DP yönetimi de CHP’nin içinden çıktı. Celal Bayar, İttihat Terakki döneminden beri devrimci kadronun içindedir. İstiklâl Savaşının Galip Hoca’sıdır. İstiklâl Savaşından sonra Cumhuriyet Hükümetlerinde önemli görevler üstlenmiştir. Atatürk’ün son başbakanıydı. Demokrat Parti’nin diğer kurucuları Adnan Menderes ve Refik Koraltan, Kurtuluş Savaşı yıllarından beri Müdafaa-i Hukuk-CHP örgütlenmesi içinde yer almışlar, milletvekilliği yapmışlardır. Her ikisi de İstiklâl Savaşı madalyalıdır.
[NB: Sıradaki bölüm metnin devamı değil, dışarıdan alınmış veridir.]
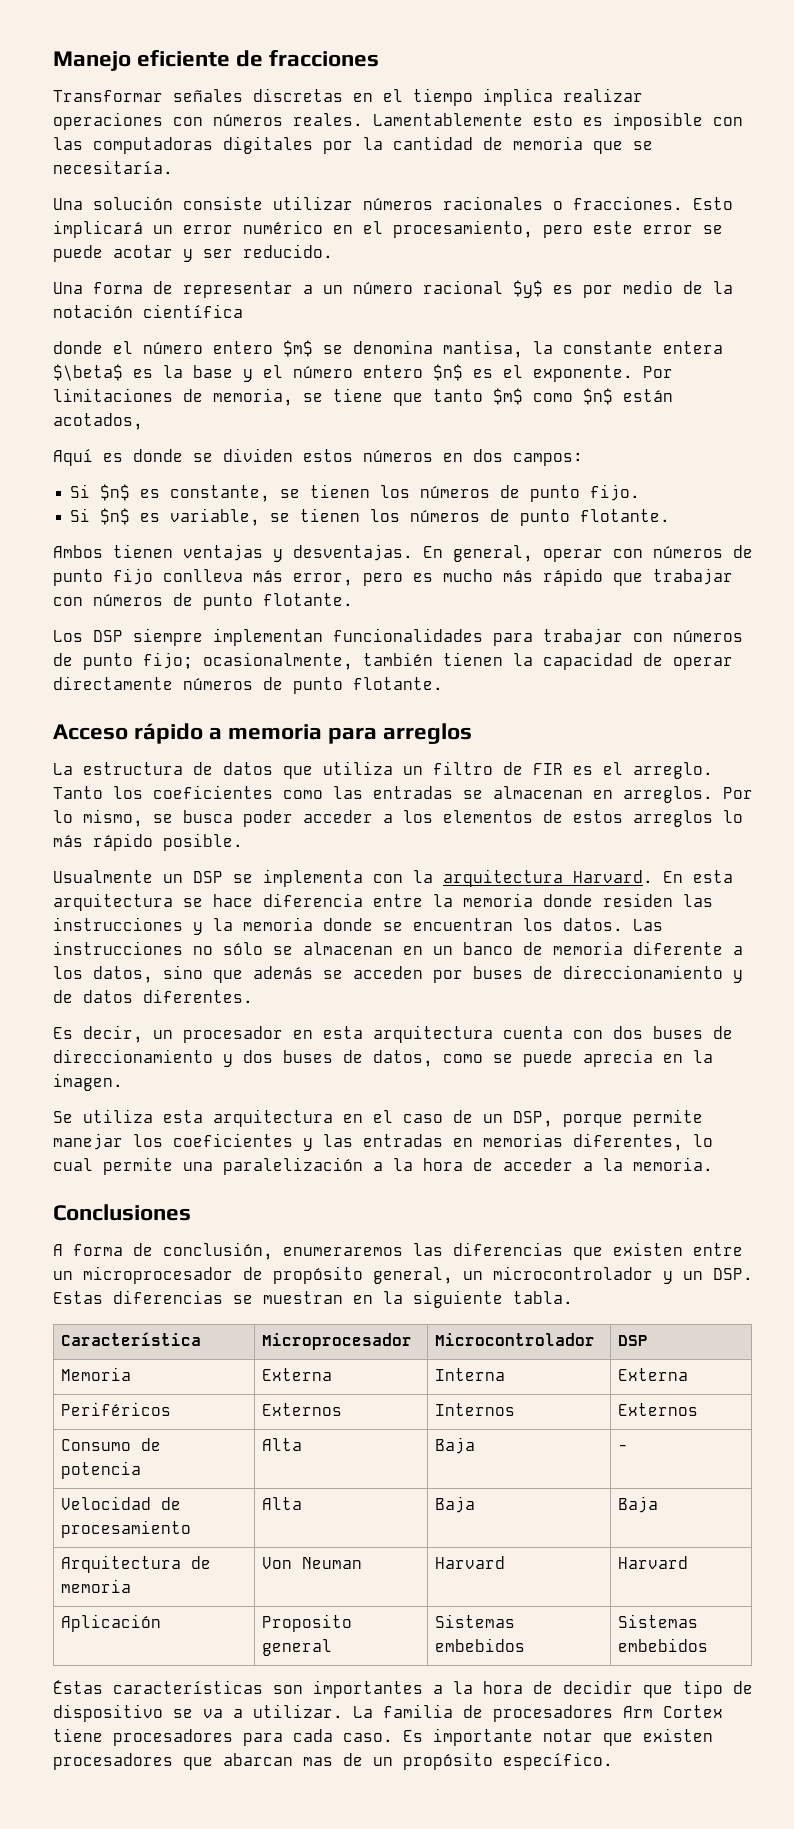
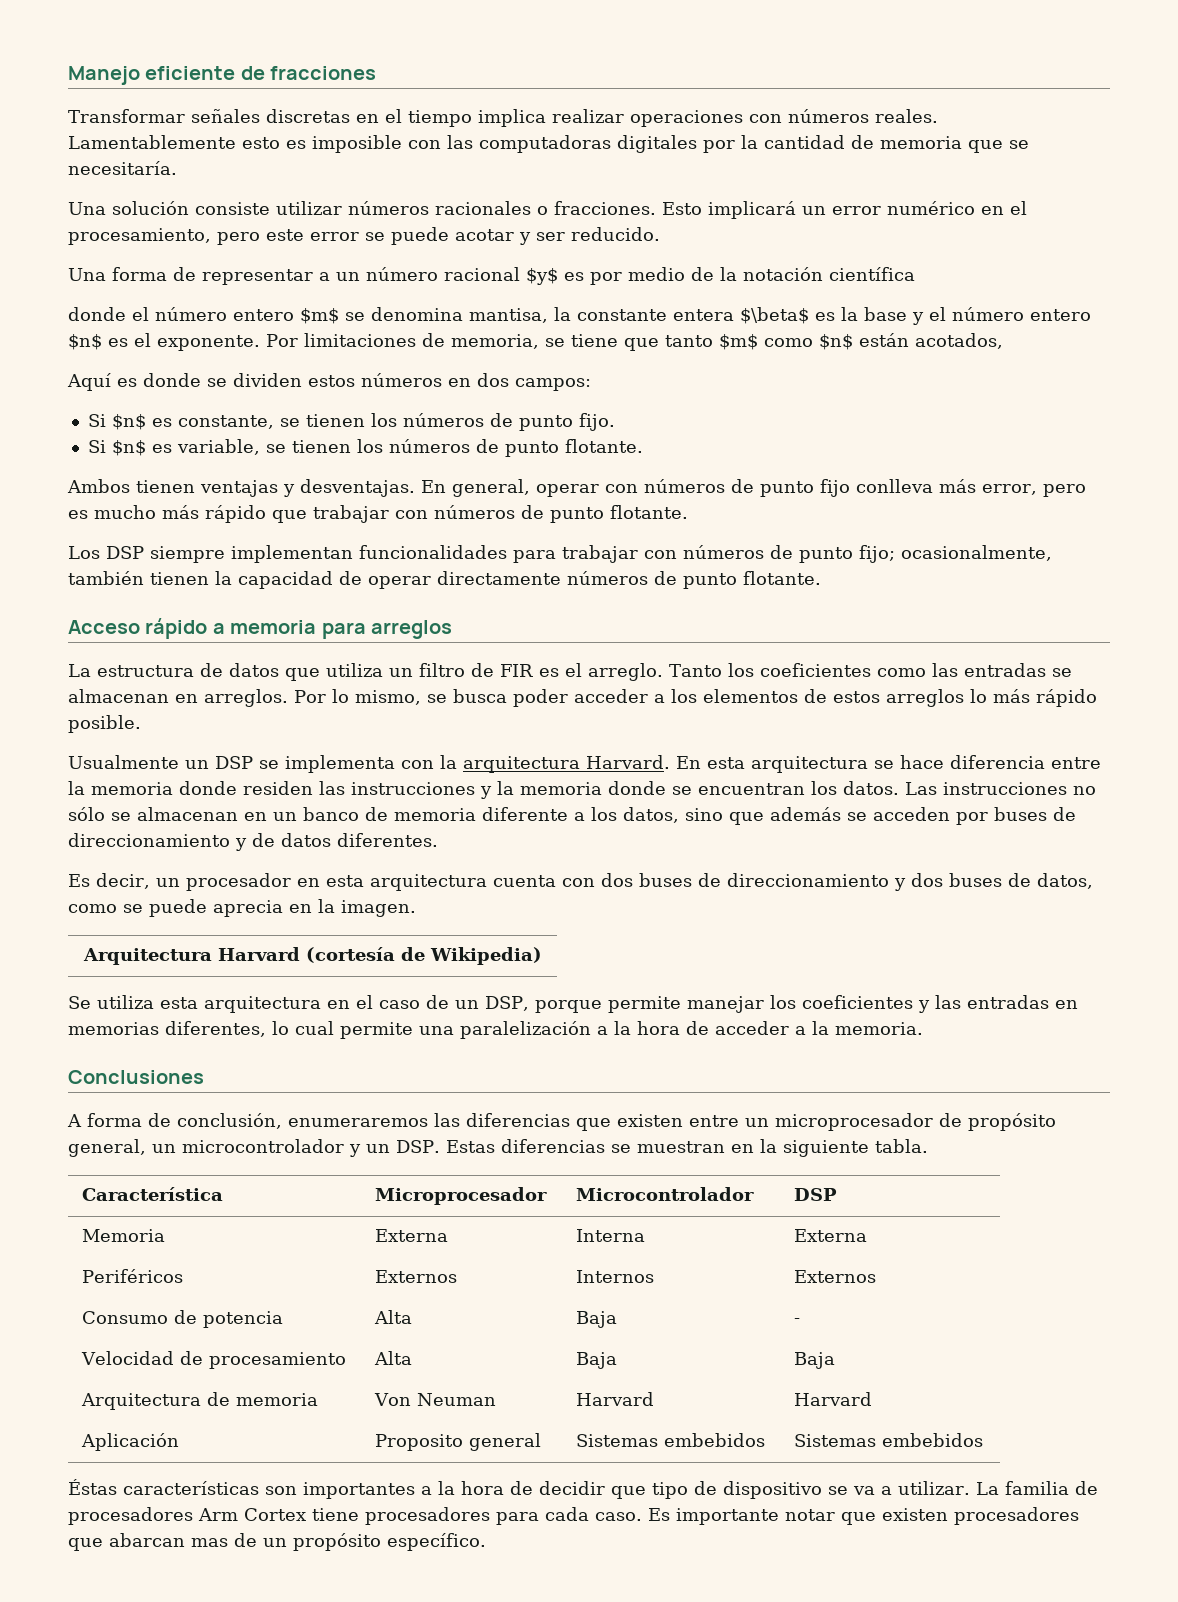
(123, 1082) none -> [82,947,542,965] // Arquitectura Harvard (cortesía de Wikipedia)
Diğer kurucu Fuat Köprülü, Cumhuriyet Devriminin önde gelen tarihçi ve düşünürlerindendi.Türkiye, Atlantik sistemine CHP hükümeti döneminde iktidar ve muhalefetiyle bağlandı. 1950’de DP’nin iktidara gelmesinden sonra yaşananlar da, sistemin iktidarı ile muhalefeti arasındaki uyuma işaret eder. CHP muhalefeti, Atlantik sisteminin muhalifi değildi, DP iktidarının muhalifi idi.1945 olayından şu tarihî dersi çıkarabiliriz: Devrimin öncüsü olan CHP’nin 1931 ve 1935 programlarında “Arasız devrimlerin” önündeki aşamaları tanımlayan azamî hedef konmamıştı. Millî Demokratik Devrimin arkasından kesintisiz olarak hangi devrim süreçlerine ilerleneceği konusunda bir bilinç yaratılmamış ve görev tanımı yapılmamıştı.  “Sınıfsız toplum”, “Yurtta barış cihanda barış” gibi azamî programla ilgili ülküler, Atatürk ve birkaç arkadaşının konuşmalarında ve yazılarında kalmıştı, Partinin programına dönüştürülmemişti. Kemalist Devrim önderliği, devrimin korunmasına odaklanmıştı ama devrimin kesintisiz olarak sürdürülmesi bilincini devrimin öncülerine vermemişti. “

ARASIZ DEVRİMLER” MİRASININ YOL GÖSTERİCİLİĞİ

Atatürk’ün “Arasız devrimler” mirası, bugünkü süreçte de yol göstericidir. Kemalist Devrimi tamamlama programını önüne koyan Vatan Partisi, tarihsel tecrübeyi değerlendirerek yakın amaç ile uzak amaç arasındaki kesintisiz bağlantıyı şöyle tanımlamıştır:        “Vatan Partisi, Türkiyemizin bugün Asya’dan yükselen çağdaş ve toplumcu uygarlığın önündeki seçkin yerini alması için, artık mafyalaşan         kapitalizmin her tür sömürü ve baskısını arasız devrimlerle ortadan    kaldırmayı ve imtiyazsız, sınıfsız, kaynaşmış bir toplum kurmayı hedefler.”[5]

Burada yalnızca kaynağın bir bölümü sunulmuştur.